Exercise input section start

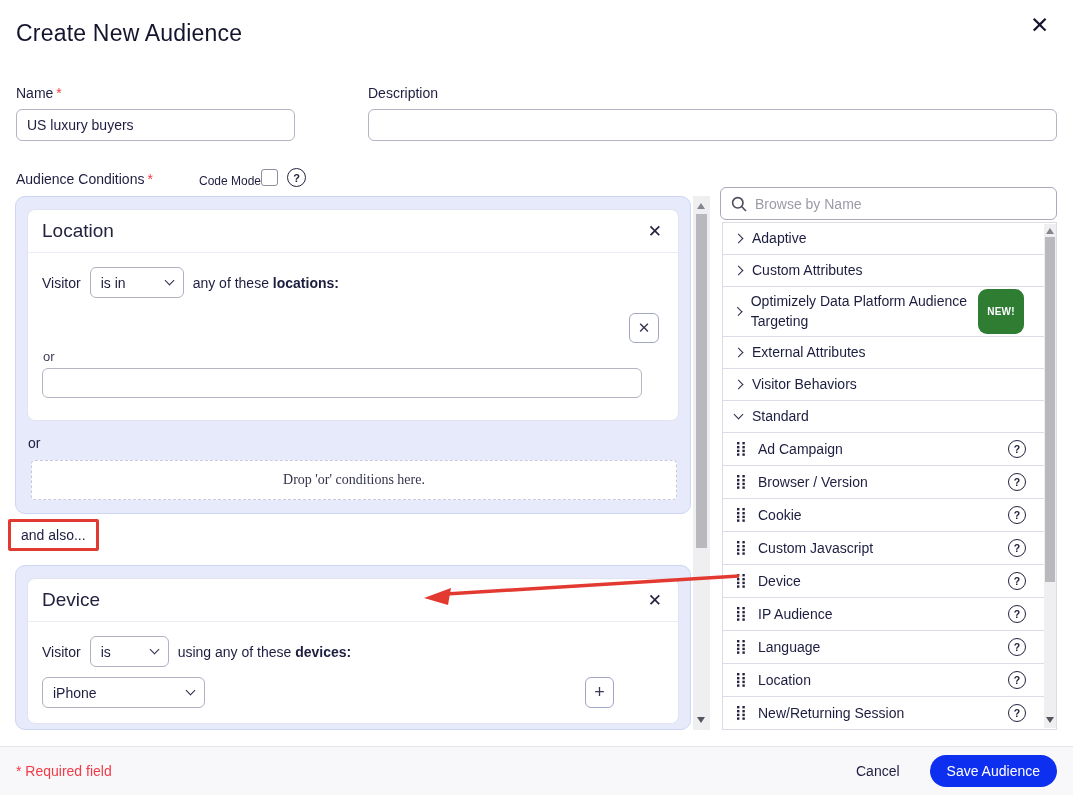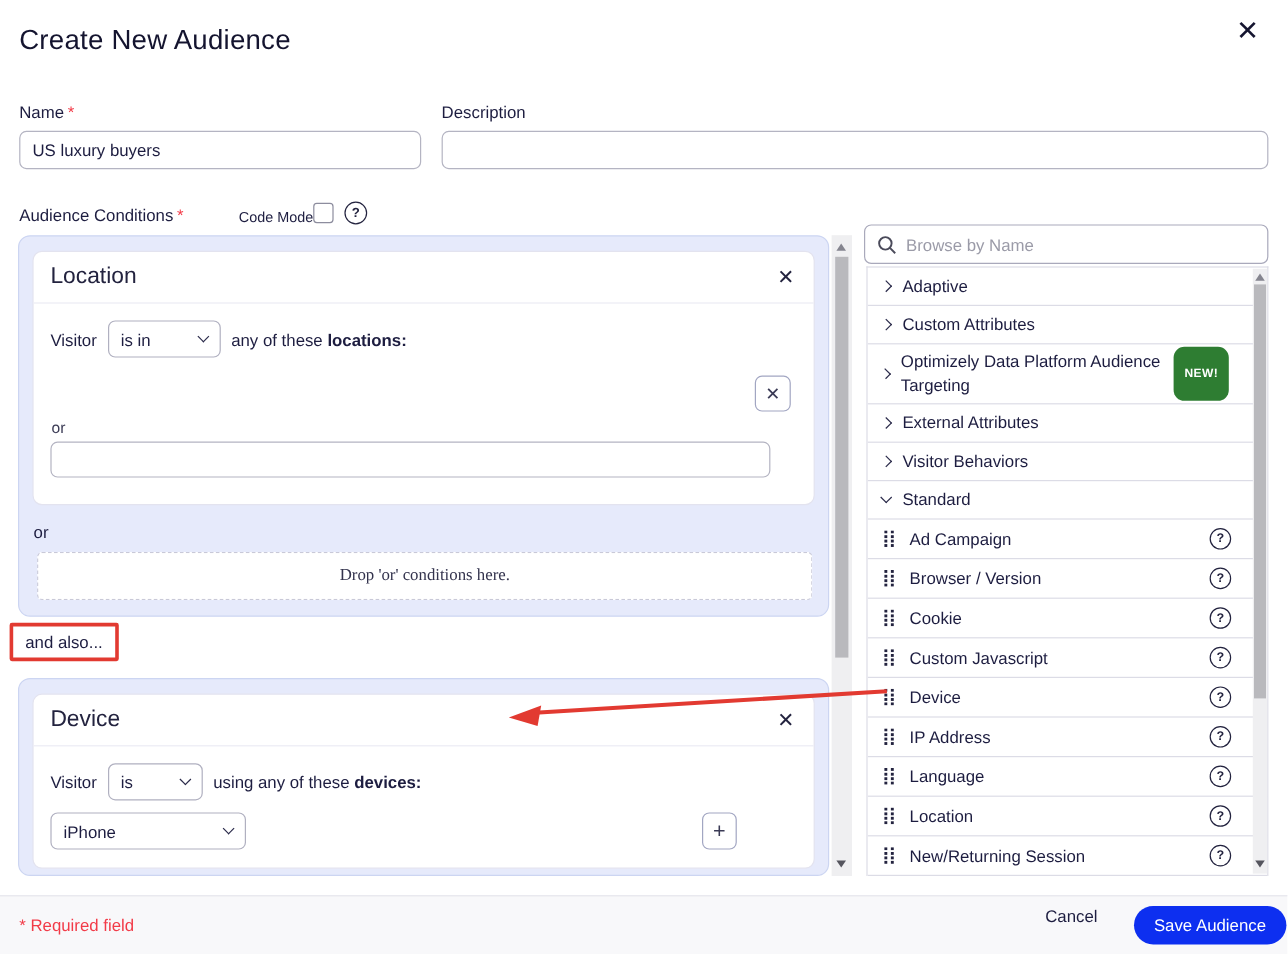--- a/index.html
+++ b/index.html
@@ -113,7 +113,7 @@
   <label class="abs fld-label" style="left:16px;top:85px;">
     <span>Name</span><span class="req">*</span>
   </label>
-  <input class="abs txt-input" style="left: 16px; top: 109px; width: 335px;" value="US luxury buyers">
+  <input class="abs txt-input" style="left: 16px; top: 109px; width: 279px;" value="US luxury buyers">
 
   <label class="abs fld-label" style="left:368px;top:85px;">Description</label>
   <input class="abs txt-input" style="left: 368px; top: 109px; width: 689px;" value="">

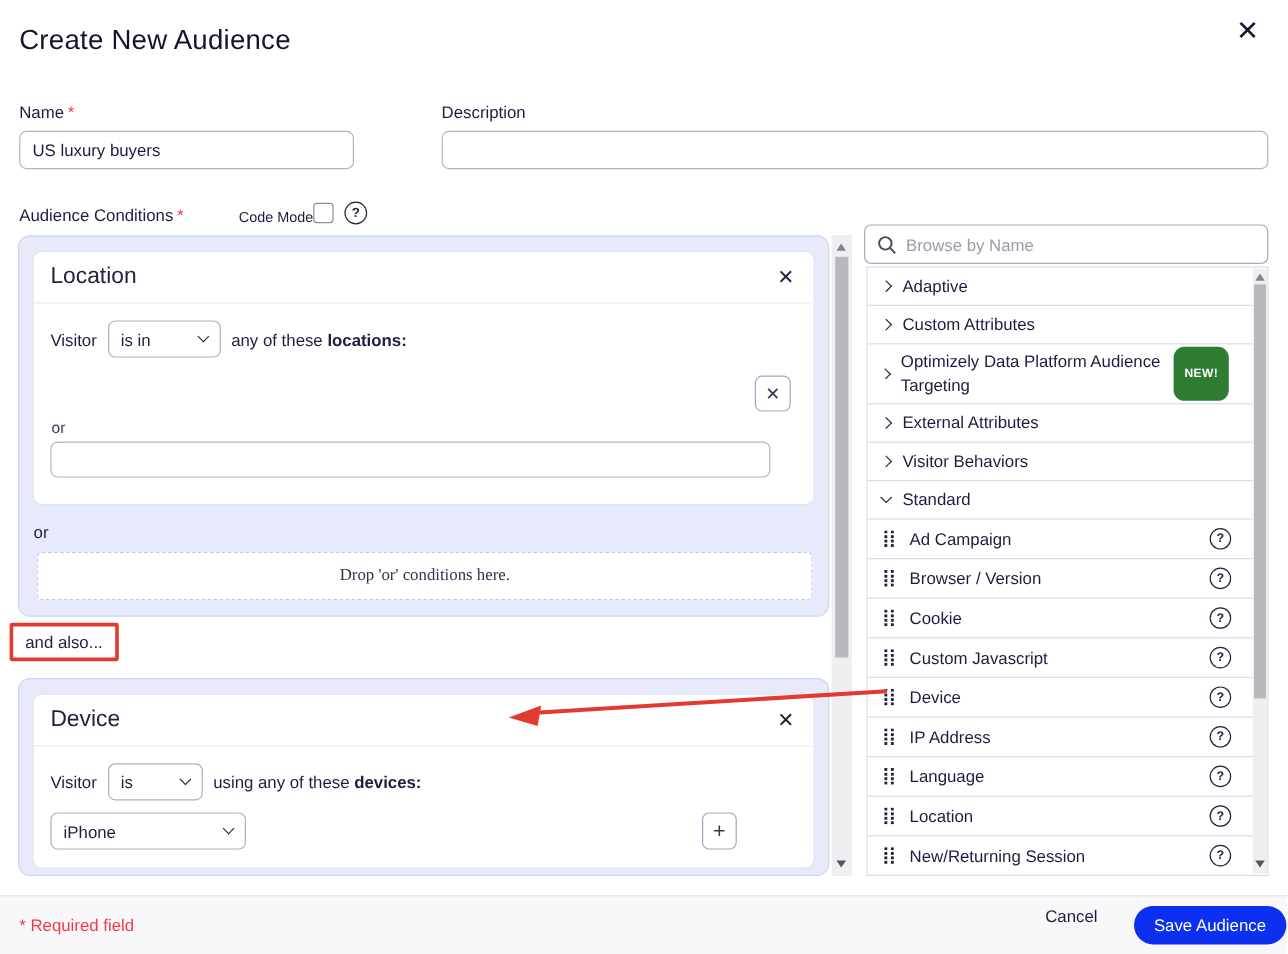--- a/index.html
+++ b/index.html
@@ -315,7 +315,7 @@
               <rect x="6.4" y="11.4" width="2.4" height="2.4" fill="#23233f"></rect>
             </svg>
           </span>
-          <span class="item-label">IP Address</span>
+          <span class="item-label">IP Audience</span>
           <span class="item-help">?</span>
         </div>
         <div class="item-row">

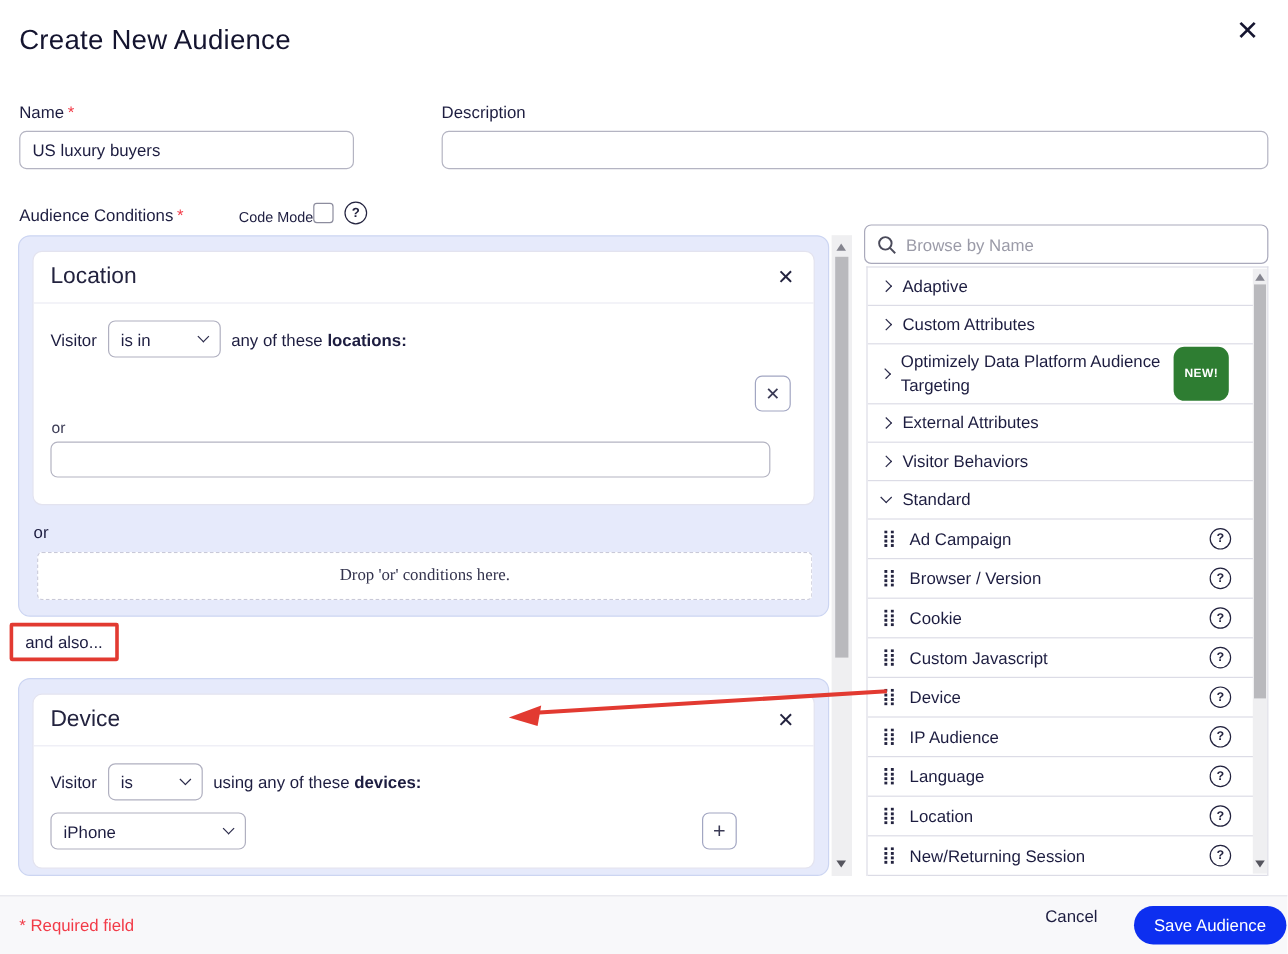--- a/index.html
+++ b/index.html
@@ -94,7 +94,7 @@
   .footer { left:0; top:746px; width:1073px; height:49px; background:#f8f8fa; border-top:1px solid #e5e5ec;
     display:flex; align-items:center; }
   .req-note { margin-left:16px; font-size:14px; color:var(--required,#f23b48); }
-  .foot-right { margin-left:auto; margin-right:1px; display:flex; align-items:flex-start; gap:30px; }
+  .foot-right { margin-left:auto; margin-right:16px; display:flex; align-items:center; gap:30px; }
   .cancel-btn { font-size:14px; color:#1d1d40; cursor:pointer; background:none; border:none; font-family:inherit; }
   .save-btn { background:var(--accent,#0d2ff0); color:#fff; border:none; border-radius:16px;
     height:32px; padding:0 17px; font-size:14px; font-weight:500; font-family:inherit; cursor:pointer; }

Exercise input section end

Each line from the one that holds "margin-left:auto; margin-right:16px; display:flex;" to the end of the records above should be transcribed exactly, both ends included.

▶ [Result of the task]
+  .foot-right { margin-left:auto; margin-right:16px; display:flex; align-items:center; gap:30px; }
   .cancel-btn { font-size:14px; color:#1d1d40; cursor:pointer; background:none; border:none; font-family:inherit; }
   .save-btn { background:var(--accent,#0d2ff0); color:#fff; border:none; border-radius:16px;
     height:32px; padding:0 17px; font-size:14px; font-weight:500; font-family:inherit; cursor:pointer; }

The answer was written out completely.